Beaudette and Langerman published one of the first calorimetric binding studies of a biological system using a small volume isoperibol titration calorimeter (Beaudette and Langerman, 1978). In 1979, Langerman and Biltonen published a description of microcalorimeters for biological chemistry, including a discussion of available instrumentation, applications, experimental design, and data analysis and interpretation (Biltonen 1979, Langerman 1979). This was really the beginning of the use of titration calorimetry to study biological equilibria. It took another 10 years before the first commercially available titration calorimeter specifically designed for the study of biological systems became available from MicroCal (Wiseman et al., 1989). This first commercial ITC was marketed as a device for “Determining K in Minutes” (Wiseman et al., 1989).

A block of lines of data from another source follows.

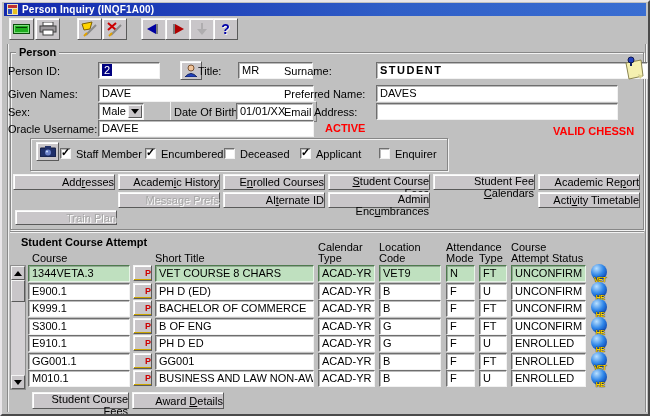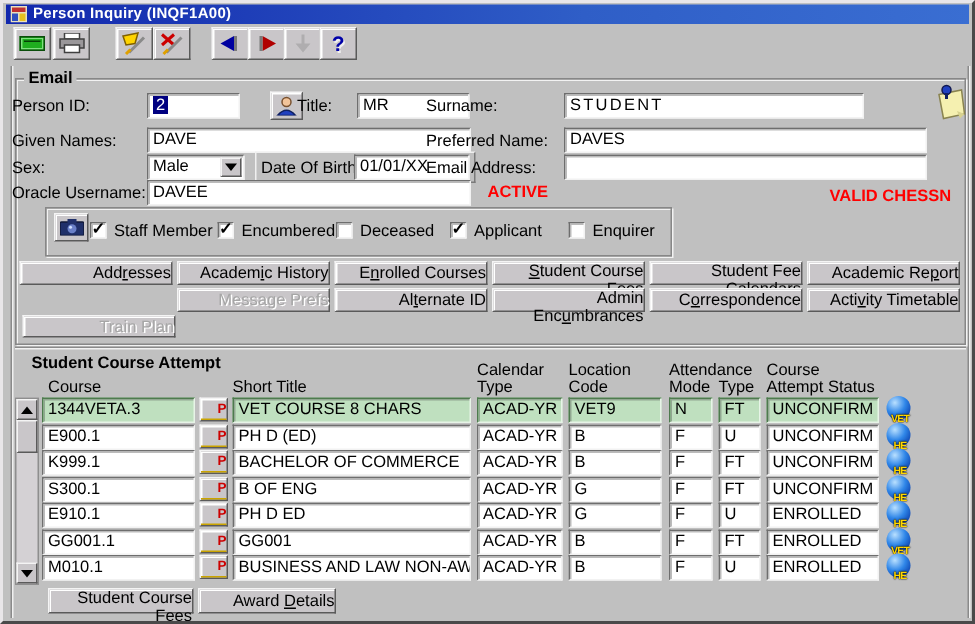--- a/index.html
+++ b/index.html
@@ -153,48 +153,48 @@
     </button>
     <button class="tbtn" style="left:209px">
       <span class="help-q">?</span>
     </button>
   </div>
 
   <div class="vedge" style="left:5px; top:42px; height:368px"></div>
   <div class="vedge" style="left:643px; top:42px; height:368px"></div>
 
   <div class="groupbox" style="left:8px; top:50px; width:634px; height:178px"></div>
-  <span class="sectlab" style="left:14px; top:44px">Email</span>
+  <span class="sectlab" style="left:14px; top:44px">Person</span>
 
   <span class="lab r" style="left:6px; top:63px; width:86px">Person ID:</span>
   <div class="field" style="left:96px; top:60px; width:62px"><span class="sel">2</span></div>
   <button class="btn" style="left:178px; top:59px; width:22px; height:19px">
     <svg width="14" height="13" style="margin:0 auto">
       <circle cx="7" cy="4" r="3" fill="#f2c49a" stroke="#7a5230"></circle>
       <path d="M1,13 Q7,6 13,13 Z" fill="#2040c0" stroke="#102060"></path>
     </svg>
   </button>
   <span class="lab r" style="left:196px; top:63px; width:36px">Title:</span>
   <div class="field" style="left:236px; top:60px; width:75px">MR</div>
   <span class="lab r" style="left:282px; top:63px; width:88px">Surname:</span>
-  <div class="field" style="left:374px; top:60px; width:200px; font-weight:normal; letter-spacing:1.5px">STUDENT</div>
+  <div class="field" style="left:374px; top:60px; width:272px; font-weight:bold; letter-spacing:1.5px">STUDENT</div>
   <svg width="22" height="26" style="position:absolute; left:620px; top:52px">
     <polygon points="4,9 19,6 21,22 7,25" fill="#f5f0b0" stroke="#8a8450"></polygon>
     <polygon points="16,20 21,22 18,25" fill="#d8d290"></polygon>
     <circle cx="9" cy="6" r="3" fill="#2040c0" stroke="#101850"></circle>
     <rect x="8" y="8" width="2" height="4" fill="#102060"></rect>
   </svg>
 
   <span class="lab r" style="left:6px; top:86px; width:86px">Given Names:</span>
   <div class="field" style="left:96px; top:83px; width:216px">DAVE</div>
   <span class="lab r" style="left:282px; top:86px; width:88px">Preferred Name:</span>
   <div class="field" style="left:374px; top:83px; width:242px">DAVES</div>
 
   <span class="lab r" style="left:6px; top:104px; width:86px">Sex:</span>
-  <div class="field" style="left:96px; top:101px; width:65px; padding-right:16px">
+  <div class="field" style="left:96px; top:101px; width:46px; padding-right:16px">
     <span>Male</span>
     <span class="ddbtn">
         <span class="tri-dn"></span>
       </span>
   </div>
   <div style="position:absolute; left:168px; top:99px; width:147px; height:21px; border:1px solid; border-color:#f0f0f0 #7a7a7a #7a7a7a #f0f0f0"></div>
   <span class="lab r" style="left:172px; top:104px; width:58px">Date Of Birth:</span>
   <div class="field" style="left:234px; top:101px; width:77px">01/01/XX</div>
   <span class="lab r" style="left:282px; top:104px; width:88px">Email Address:</span>
   <div class="field" style="left:374px; top:101px; width:242px"></div>
@@ -243,21 +243,20 @@
   <button class="btn" style="left:11px;  top:172px; width:102px; height:16px"><span>A</span><span>d</span><span>d</span><span style="text-decoration: underline;">r</span><span>e</span><span>s</span><span>s</span><span>e</span><span>s</span></button>
   <button class="btn" style="left:116px; top:172px; width:102px; height:16px"><span>A</span><span>c</span><span>a</span><span>d</span><span>e</span><span>m</span><span style="text-decoration: underline;">i</span><span>c</span><span> </span><span>H</span><span>i</span><span>s</span><span>t</span><span>o</span><span>r</span><span>y</span></button>
   <button class="btn" style="left:221px; top:172px; width:102px; height:16px"><span>E</span><span style="text-decoration: underline;">n</span><span>r</span><span>o</span><span>l</span><span>l</span><span>e</span><span>d</span><span> </span><span>C</span><span>o</span><span>u</span><span>r</span><span>s</span><span>e</span><span>s</span></button>
   <button class="btn" style="left:326px; top:172px; width:102px; height:16px"><span style="text-decoration: underline;">S</span><span>t</span><span>u</span><span>d</span><span>e</span><span>n</span><span>t</span><span> </span><span>C</span><span>o</span><span>u</span><span>r</span><span>s</span><span>e</span><span> </span><span>F</span><span>e</span><span>e</span><span>s</span></button>
   <button class="btn" style="left:431px; top:172px; width:102px; height:16px"><span>S</span><span>t</span><span>u</span><span>d</span><span>e</span><span>n</span><span>t</span><span> </span><span>F</span><span>e</span><span>e</span><span> </span><span style="text-decoration: underline;">C</span><span>a</span><span>l</span><span>e</span><span>n</span><span>d</span><span>a</span><span>r</span><span>s</span></button>
   <button class="btn" style="left:536px; top:172px; width:102px; height:16px"><span>A</span><span>c</span><span>a</span><span>d</span><span>e</span><span>m</span><span>i</span><span>c</span><span> </span><span>R</span><span>e</span><span style="text-decoration: underline;">p</span><span>o</span><span>r</span><span>t</span></button>
 
   <button class="btn dis" style="left:116px; top:190px; width:102px; height:16px"><span>M</span><span>e</span><span>s</span><span>s</span><span>a</span><span>g</span><span>e</span><span> </span><span>P</span><span>r</span><span>e</span><span>f</span><span>s</span></button>
   <button class="btn" style="left:221px; top:190px; width:102px; height:16px"><span>A</span><span>l</span><span style="text-decoration: underline;">t</span><span>e</span><span>r</span><span>n</span><span>a</span><span>t</span><span>e</span><span> </span><span>I</span><span>D</span></button>
   <button class="btn" style="left:326px; top:190px; width:102px; height:16px"><span>A</span><span>d</span><span>m</span><span>i</span><span>n</span><span> </span><span>E</span><span>n</span><span>c</span><span style="text-decoration: underline;">u</span><span>m</span><span>b</span><span>r</span><span>a</span><span>n</span><span>c</span><span>e</span><span>s</span></button>
-  <button class="btn" style="left:431px; top:190px; width:102px; height:16px"><span>C</span><span style="text-decoration: underline;">o</span><span>r</span><span>r</span><span>e</span><span>s</span><span>p</span><span>o</span><span>n</span><span>d</span><span>e</span><span>n</span><span>c</span><span>e</span></button>
   <button class="btn" style="left:536px; top:190px; width:102px; height:16px"><span>A</span><span>c</span><span>t</span><span>i</span><span style="text-decoration: underline;">v</span><span>i</span><span>t</span><span>y</span><span> </span><span>T</span><span>i</span><span>m</span><span>e</span><span>t</span><span>a</span><span>b</span><span>l</span><span>e</span></button>
 
   <button class="btn dis" style="left:13px; top:208px; width:102px; height:15px"><span>T</span><span>r</span><span>a</span><span>i</span><span>n</span><span> </span><span>P</span><span>l</span><span>a</span><span>n</span></button>
 
   <div style="position:absolute; left:8px; top:229px; width:634px; height:0; border-top:1px solid #8a8a8a; border-bottom:1px solid #f2f2f2"></div>
   <span class="sectlab" style="left:16px; top:234px">Student Course Attempt</span>
 
   <span class="th" style="left:30px;  top:250px">Course</span>
   <span class="th" style="left:153px; top:250px">Short Title</span>
   <span class="th" style="left:316px; top:239px">Calendar</span>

ITC is now routinely used to directly characterize the thermodynamics of biopolymer binding interactions (Freire et al., 1990). This is the result of improvements in ITC instrumentation and data analysis software. Modern ITC instruments make it possible to measure heat effects as small as 0.1 μcal (0.4 μJ), allowing the determination of binding constants, Ks, as large as 10⁸–10⁹ M⁻¹.

Spink and Wadso (1976) published one of the first calorimetric studies of enzyme activity. Improvements in modern microcalorimeters including higher sensitivity, faster response, and the ability to make multiple additions of substrate (or inhibitors) has brought us to the point where ITC is now also routinely used to directly characterize the kinetic parameters (K_m and k_cat) for an enzyme (Todd 2001, Williams 1993). Kinetic studies take advantage of the fact that the calorimetric signal (heat rate, e.g., μcal/sec) is a direct measure of the reaction rate and the ΔH for the reaction. Modern ITC instruments make it possible to measure heat rates as small as 0.1 μcal/sec, allowing for the precise determination of reaction rates in the range of 10⁻¹² mol/sec. Values for K_m and k_cat, in the ranges of 10⁻²–10³ μM and 0.05–500 sec⁻¹, respectively, can be determined by ITC.

Ladbury has published a series of annual reviews on ITC, describing the newest applications and a year‐to‐year survey of the literature on ITC applications (Ababou 2006, Cliff 2004). In order to take full advantage of the powerful ITC technique, the user must be able to design the optimum experiment, understand the data analysis process, and appreciate the uncertainties in the fitting parameters. ITC experiment design and data analysis have been the subject of numerous papers (Bundle 1994, Chaires 2006, Fisher 1995, Freiere 2004, Indyk 1998, Lewis 2005). This chapter reviews the planning of an optimal ITC experiment for either a binding or kinetic study, guides the reader through simulated sample experiments, and reviews analysis of the data and the interpretation of the results.